Locale-specific numbers

One of our channel members mentioned a failure in parsing “-1” to an int given a Locale. That’s … fascinating, actually, as I (dreamreal) was unaware of any numbering systems under which that would fail. So, as any programmer would, I wanted a program to show me the locales for which “-1” wasn’t the proper representation for “negative one.”

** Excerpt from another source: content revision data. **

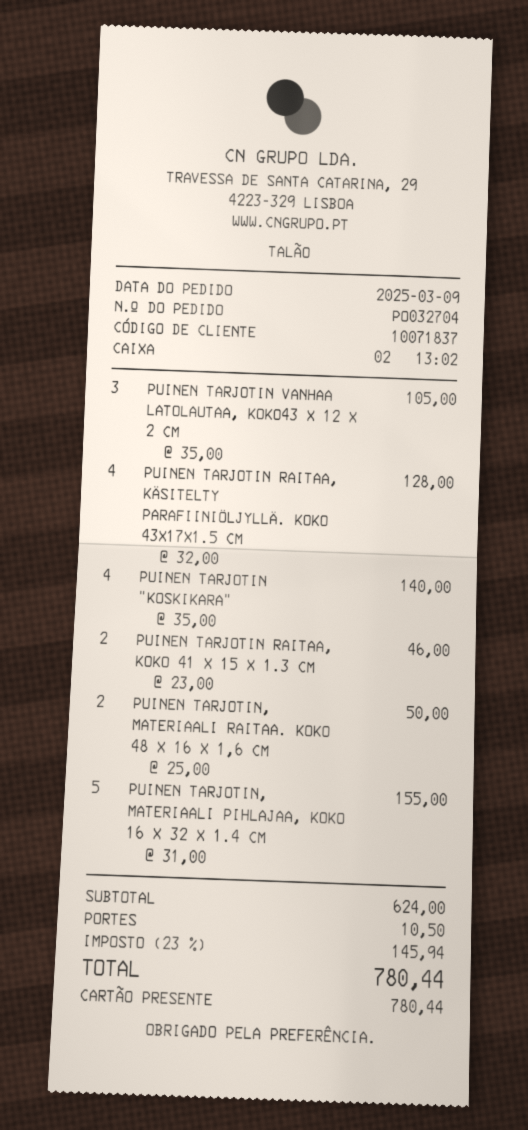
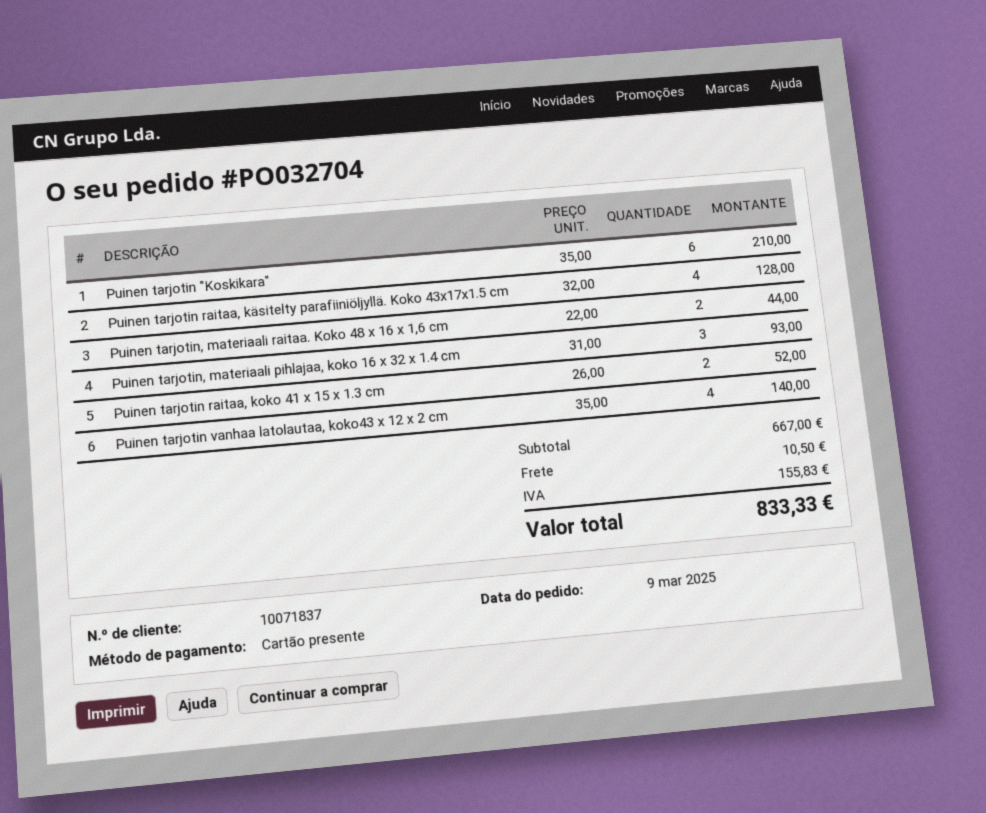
PUINEN TARJOTIN VANHAA LATOLAUTAA, KOKO43 X 12 X 2 CM: 3 x 35.00 = 105.00 -> 4 x 35.00 = 140.00
PUINEN TARJOTIN "KOSKIKARA": 4 x 35.00 = 140.00 -> 6 x 35.00 = 210.00
PUINEN TARJOTIN RAITAA, KOKO 41 X 15 X 1.3 CM: 2 x 23.00 = 46.00 -> 2 x 26.00 = 52.00
PUINEN TARJOTIN, MATERIAALI RAITAA. KOKO 48 X 16 X 1,6 CM: 2 x 25.00 = 50.00 -> 2 x 22.00 = 44.00
PUINEN TARJOTIN, MATERIAALI PIHLAJAA, KOKO 16 X 32 X 1.4 CM: 5 x 31.00 = 155.00 -> 3 x 31.00 = 93.00
subtotal: 624.00 -> 667.00
tax: 145.94 -> 155.83
total: 780.44 -> 833.33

Being a programmer, I … immediately ran to an AI (Claude, specifically) and had it generate a table of the possibilities, along with the associated locales, that did not fit the “normal” representation of “-1” – where, well, my locale (US English) was “normal.”

If you’re not English, please recognize the humor here – I’m well aware that Urdu readers would think their representation was “normal” and “-1” was not. Or, well, I am aware now and wasn’t before, and my use of “normal” is entirely meant to poke fun at my own English-centric expectations, because it didn’t occur to me that negatives using Arabic sigils might not be the same everywhere.

Anyway, this is what came out of it, for my Java 25 installation. The table shows the representation (the best that I could get WordPress to trivially display it, at least), the Unicode transcription, and then a list of the locales that emitted that particular representation. I didn’t bother including “-1” because, well, it’s a ginormous list and this table is long enough already.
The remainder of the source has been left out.